(Beginning of INPUT DATA)

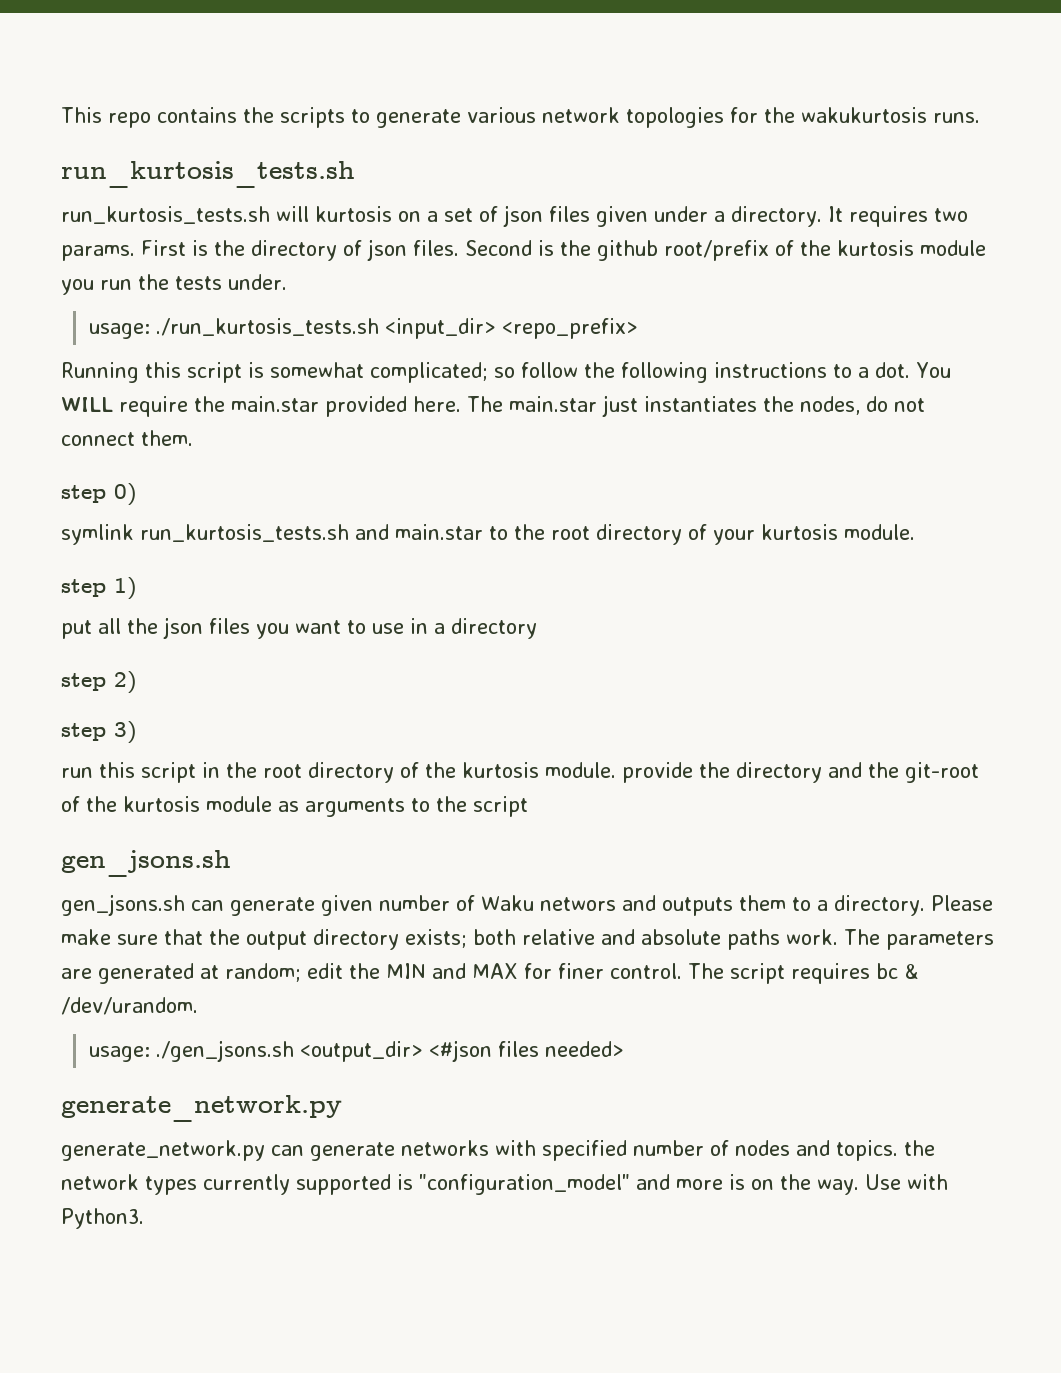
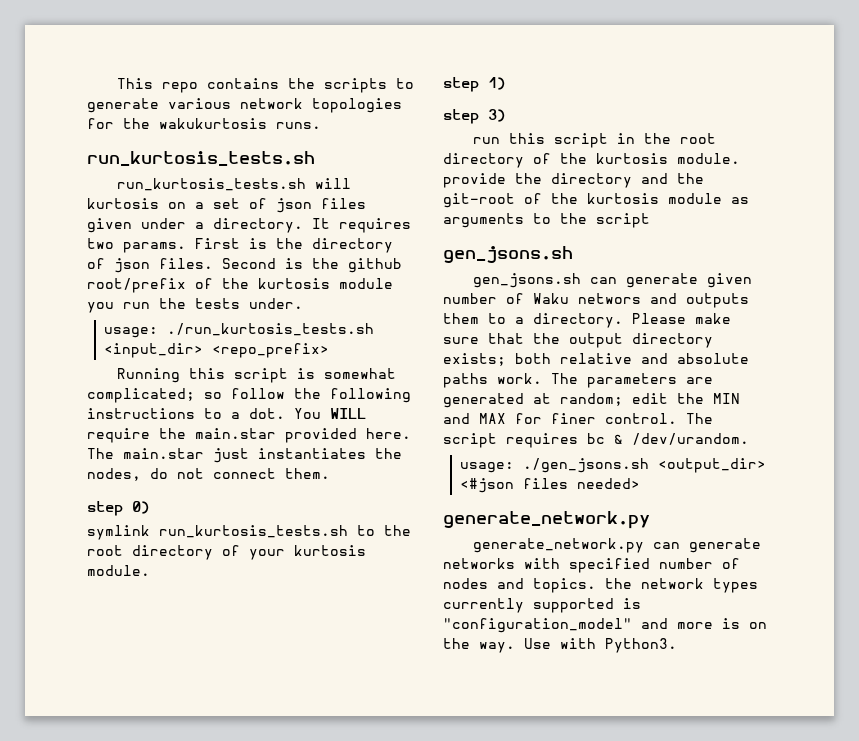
- symlink run_kurtosis_tests.sh and main.star to the root directory of your kurtosis module.
+ symlink run_kurtosis_tests.sh to the root directory of your kurtosis module.
- put all the json files you want to use in a directory
- step 2)

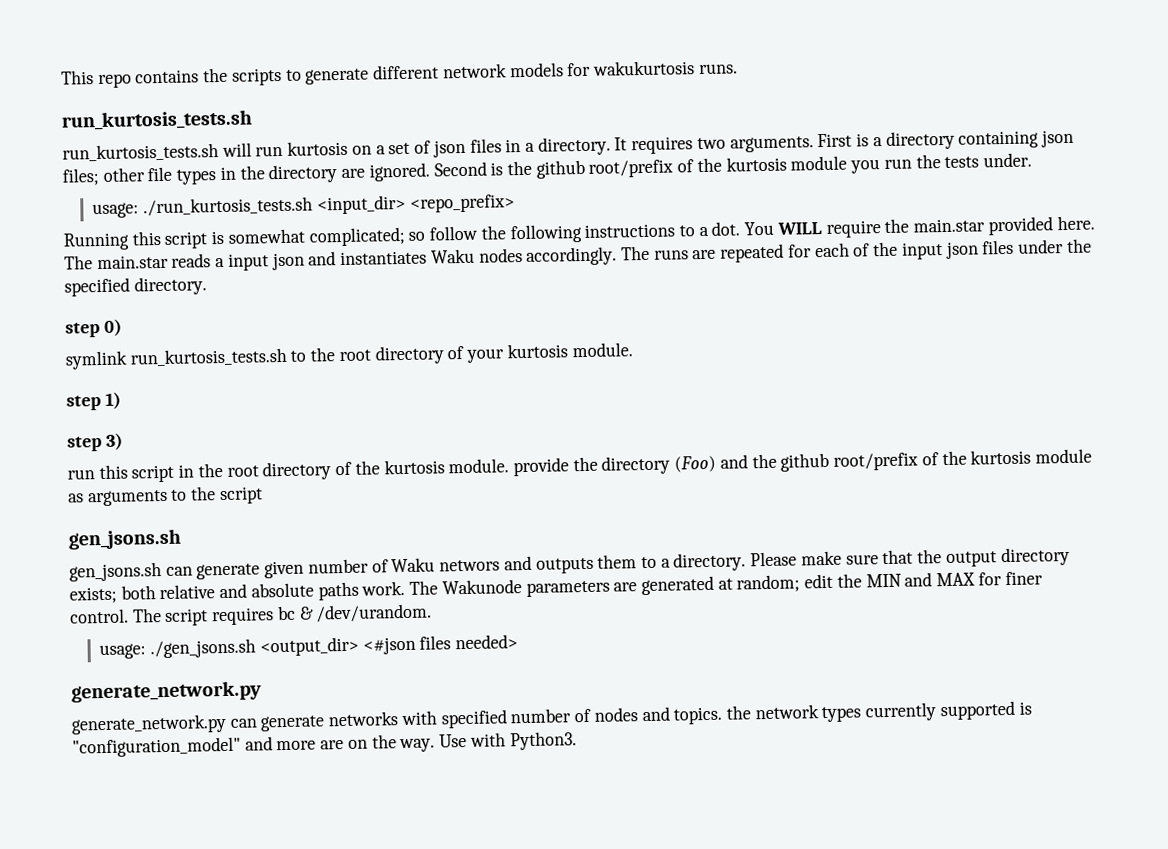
- This repo contains the scripts to generate various network topologies for the wakukurtosis runs.
+ This repo contains the scripts to generate different network models for wakukurtosis runs.
- run_kurtosis_tests.sh will kurtosis on a set of json files given under a directory.
+ run_kurtosis_tests.sh will run kurtosis on a set of json files in a directory.
- It requires two params.
+ It requires two arguments.
- First is the directory of json files.
+ First is a directory containing json files; other file types in the directory are ignored.
- The main.star just instantiates the nodes, do not connect them.
+ The main.star reads a input json and instantiates Waku nodes accordingly. The runs are repeated for each of the input json files under the specified directory.
- run this script in the root directory of the kurtosis module. provide the directory and the git-root of the kurtosis module as arguments to the script
+ run this script in the root directory of the kurtosis module. provide the directory (Foo) and the github root/prefix of the kurtosis module as arguments to the script
- The parameters are generated at random; edit the MIN and MAX for finer control.
+ The Wakunode parameters are generated at random; edit the MIN and MAX for finer control.
- generate_network.py can generate networks with specified number of nodes and topics. the network types currently supported is "configuration_model" and more is on the way.
+ generate_network.py can generate networks with specified number of nodes and topics. the network types currently supported is "configuration_model" and more are on the way.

(End of INPUT DATA)

→ **WHAT IS BEING ASKED**
Pictures are to be left out; repeat all the remaining data exactly.

→ **WRITTEN RESPONSE**
- symlink run_kurtosis_tests.sh and main.star to the root directory of your kurtosis module.
+ symlink run_kurtosis_tests.sh to the root directory of your kurtosis module.
- put all the json files you want to use in a directory
- step 2)

- This repo contains the scripts to generate various network topologies for the wakukurtosis runs.
+ This repo contains the scripts to generate different network models for wakukurtosis runs.
- run_kurtosis_tests.sh will kurtosis on a set of json files given under a directory.
+ run_kurtosis_tests.sh will run kurtosis on a set of json files in a directory.
- It requires two params.
+ It requires two arguments.
- First is the directory of json files.
+ First is a directory containing json files; other file types in the directory are ignored.
- The main.star just instantiates the nodes, do not connect them.
+ The main.star reads a input json and instantiates Waku nodes accordingly. The runs are repeated for each of the input json files under the specified directory.
- run this script in the root directory of the kurtosis module. provide the directory and the git-root of the kurtosis module as arguments to the script
+ run this script in the root directory of the kurtosis module. provide the directory (Foo) and the github root/prefix of the kurtosis module as arguments to the script
- The parameters are generated at random; edit the MIN and MAX for finer control.
+ The Wakunode parameters are generated at random; edit the MIN and MAX for finer control.
- generate_network.py can generate networks with specified number of nodes and topics. the network types currently supported is "configuration_model" and more is on the way.
+ generate_network.py can generate networks with specified number of nodes and topics. the network types currently supported is "configuration_model" and more are on the way.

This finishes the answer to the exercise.